Dans son avant-dernier film, Intervista (1987), Federico Fellini réinvente son tout premier trajet pour Cinecittà. Le voici dans le tramway, jeune journaliste un peu emprunté, catastrophé par un bouton disgracieux sur le nez. Au lieu de traverser l'ennuyeuse banlieue romaine, c'est une petite route de western qu'emprunte ce tram magique, qui conduit au royaume des rêves.
Sur les falaises qui surplombent le chemin étroit, rôdent des Indiens menaçants qui brandissent, en guise de hache de guerre, des antennes de télévision. Le plan est bref, le cinéaste ne s'y attarde pas, ni n'explicite la métaphore: mais qui — dans l'Italie de la fin des années 1980 où le groupe Fininvest de Silvio Berlusconi a mis la main sur l'essentiel de la télévision privée — peut ignorer que la guerre entre les cow-boys du cinéma et les Indiens de la télévision a déjà été perdue? Qui n'a pas compris que jamais plus le tramway poétique dans lequel est embarqué Federico Fellini ne repassera?
L'un des grands mérites de la formidable exposition «Fellini la grande parade» (jusqu'au 17 janvier au Musée du Jeu de paume) est de révéler chez le cinéaste, rêveur fameux dont on a vanté l'imagination prodigieuse, un observateur aigu de la société. Fellini manie volontiers le symbole et la métaphore sans jamais être pesant. Il n'explique rien, préférant laisser le spectateur libre d'interpréter ses images fulgurantes: le Christ qui survole l'Italie en ouverture de La Dolce Vita, le couple vieillissant de Ginger et Fred qui s'étourdit d'applaudissements de commande... Et dans Intervista, cette vision tragique de Fellini lui-même, qui travaille à une adaptation de L'Amérique de Kafka tandis qu'autour de lui, tous les plateaux de Cinecittà sont mobilisés par le tournage de publicités et de jeux télévisés.

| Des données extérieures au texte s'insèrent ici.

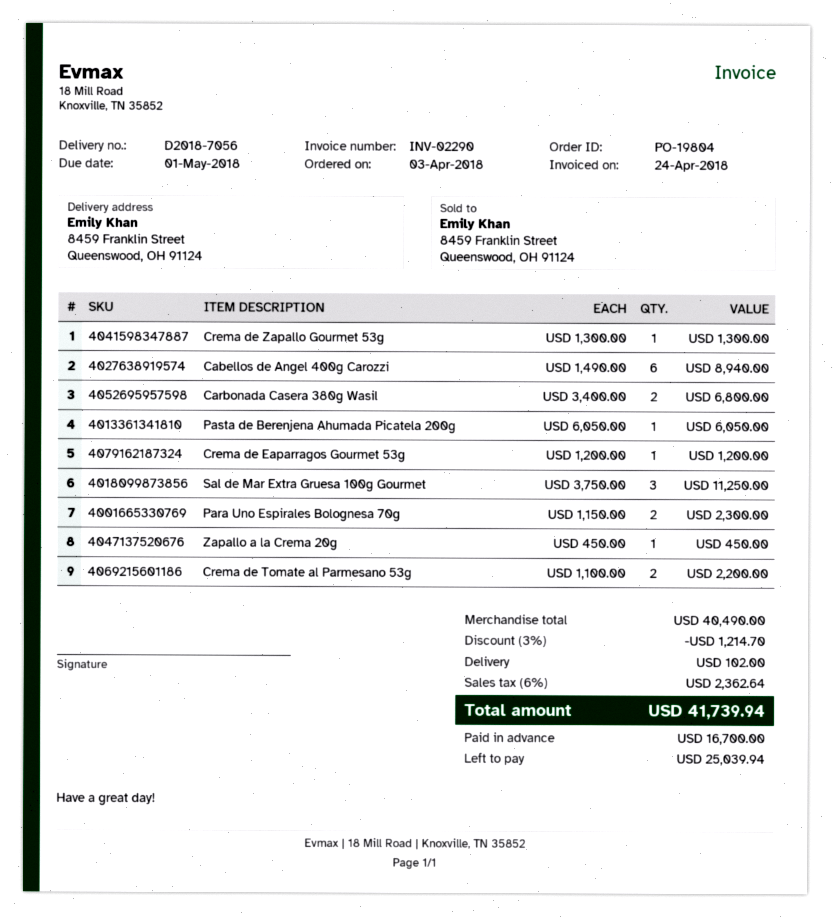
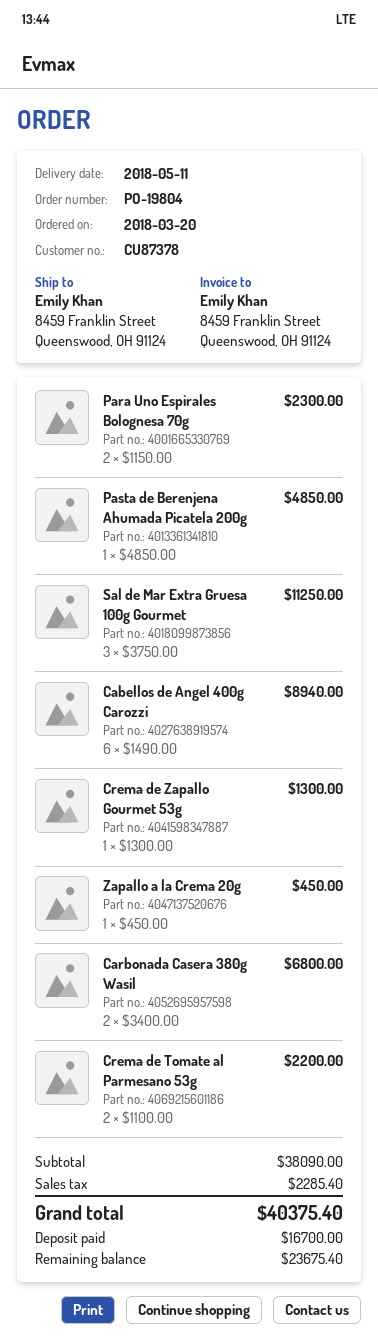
order date: 2018-04-03 -> 2018-03-20
Pasta de Berenjena Ahumada Picatela 200g: 1 x 6050.00 = 6050.00 -> 1 x 4850.00 = 4850.00
Crema de Eaparragos Gourmet 53g: 1 x 1200.00 = 1200.00 -> none
subtotal: 40490.00 -> 38090.00
discount: 3% = 1214.70 -> none
shipping: 102.00 -> none
tax: 2362.64 -> 2285.40
total: 41739.94 -> 40375.40
balance: 25039.94 -> 23675.40

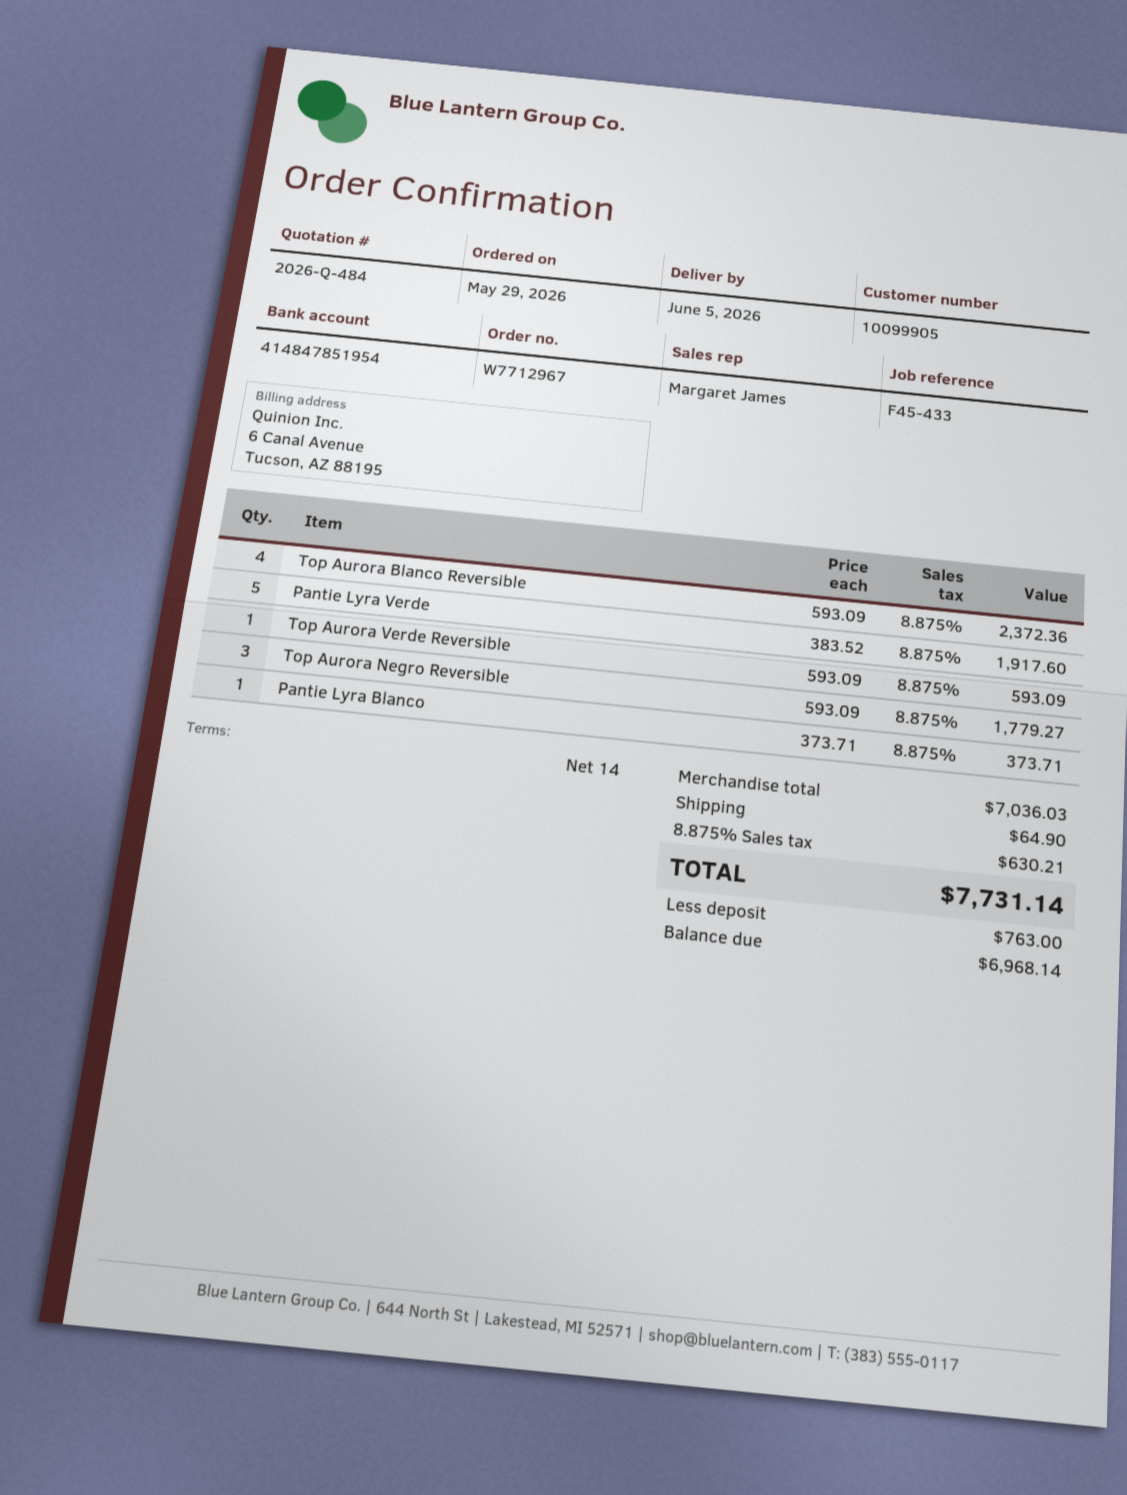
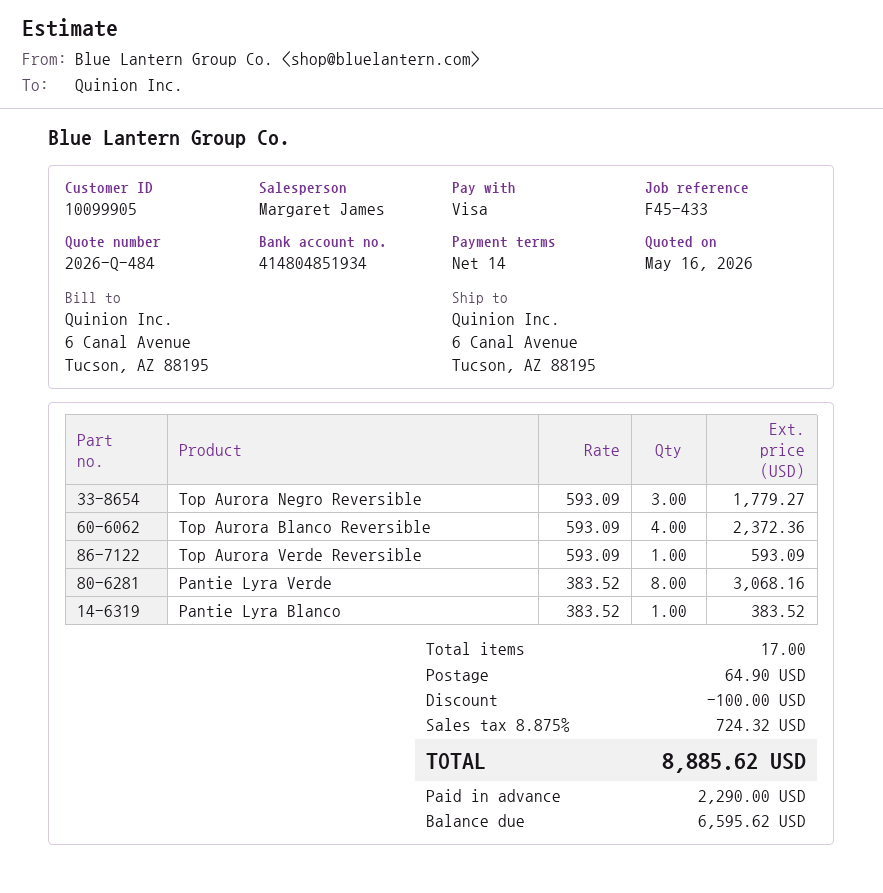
bank account: 414847851954 -> 414804851934
Pantie Lyra Verde: 5 x 383.52 = 1917.60 -> 8 x 383.52 = 3068.16
Pantie Lyra Blanco: 1 x 373.71 = 373.71 -> 1 x 383.52 = 383.52
discount: none -> 100.00
tax: 8.875% = 630.21 -> 8.875% = 724.32
total: 7731.14 -> 8885.62
deposit: 763.00 -> 2290.00
balance: 6968.14 -> 6595.62

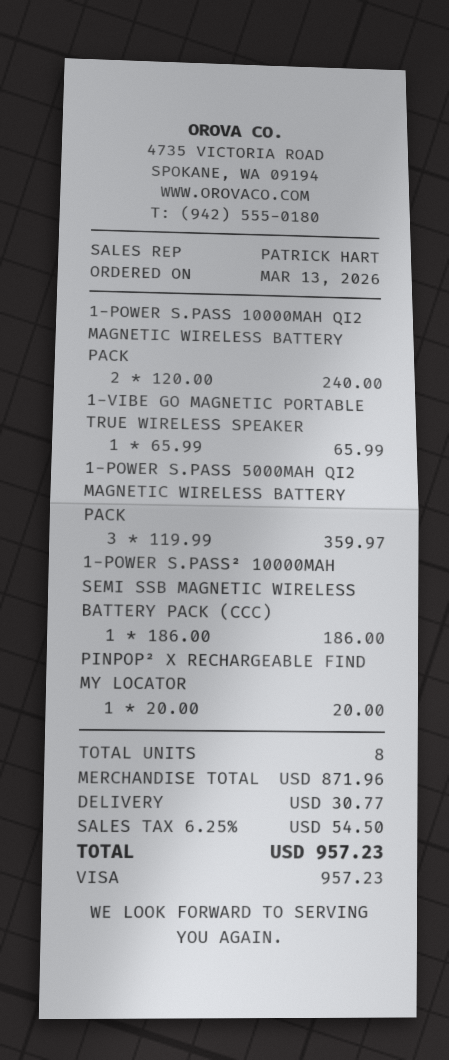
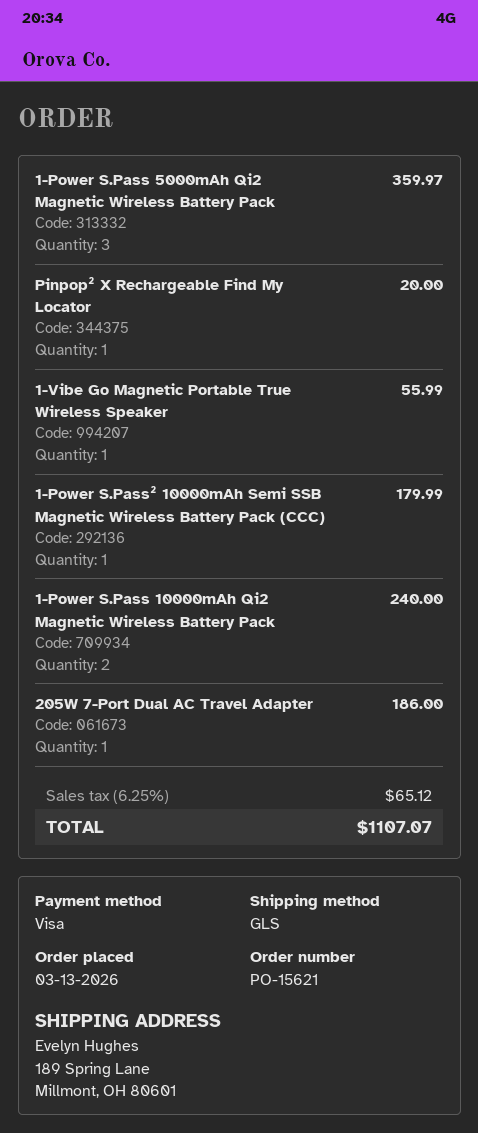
1-VIBE GO MAGNETIC PORTABLE TRUE WIRELESS SPEAKER: 1 for 65.99 -> 1 for 55.99
1-POWER S.PASS² 10000MAH SEMI SSB MAGNETIC WIRELESS BATTERY PACK (CCC): 1 for 186.00 -> 1 for 179.99
205W 7-Port Dual AC Travel Adapter: none -> 1 for 186.00
shipping: 30.77 -> none
tax: 6.25% = 54.50 -> 6.25% = 65.12
total: 957.23 -> 1107.07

On l'oublie trop souvent, Fellini a été — après avoir débuté comme caricaturiste pour la revue Marc'Aurelio — l'assistant et le scénariste du père du néo-réalisme, Roberto Rossellini. «En suivant Rossellini au moment du tournage de Paisà, il m'apparut soudain clairement comme une révélation joyeuse», raconte Fellini dans un article du recueil Faire un film (Point virgule), «que l'on pouvait faire du cinéma avec la même liberté, la même légèreté avec lesquelles on dessine et on écrit». Avec la même liberté et au fond le même «abandon vis-à-vis de la réalité», Fellini observe l'Italie qui l'entoure. Il montre la Rome décadente des années soixante, rongée par l'ennui mondain, minée par l'absence de Dieu dans La Dolce Vita dont le titre - qui cache le film le plus noir du monde - est une provocation, une fausse promesse.
Et dans ses trois derniers films — Ginger et Fred, Intervista, La Voce della Luna, il livre une vision de son pays d'une amertume terrible. Une Italie résumée à sa télévision, ce filtre inévitable, qui enlaidit et appauvrit tout, jusqu'à cet acte infiniment poétique qu'est la capture de la lune, dans La Voce della luna. Vision de cauchemar que celle d'un pays dévoré par sa télévision. Vision prémonitoire aussi: en 1994, quatorze ans après la mort du maestro Fellini, Silvio Berlusconi devenait, pour la première fois, Premier ministre.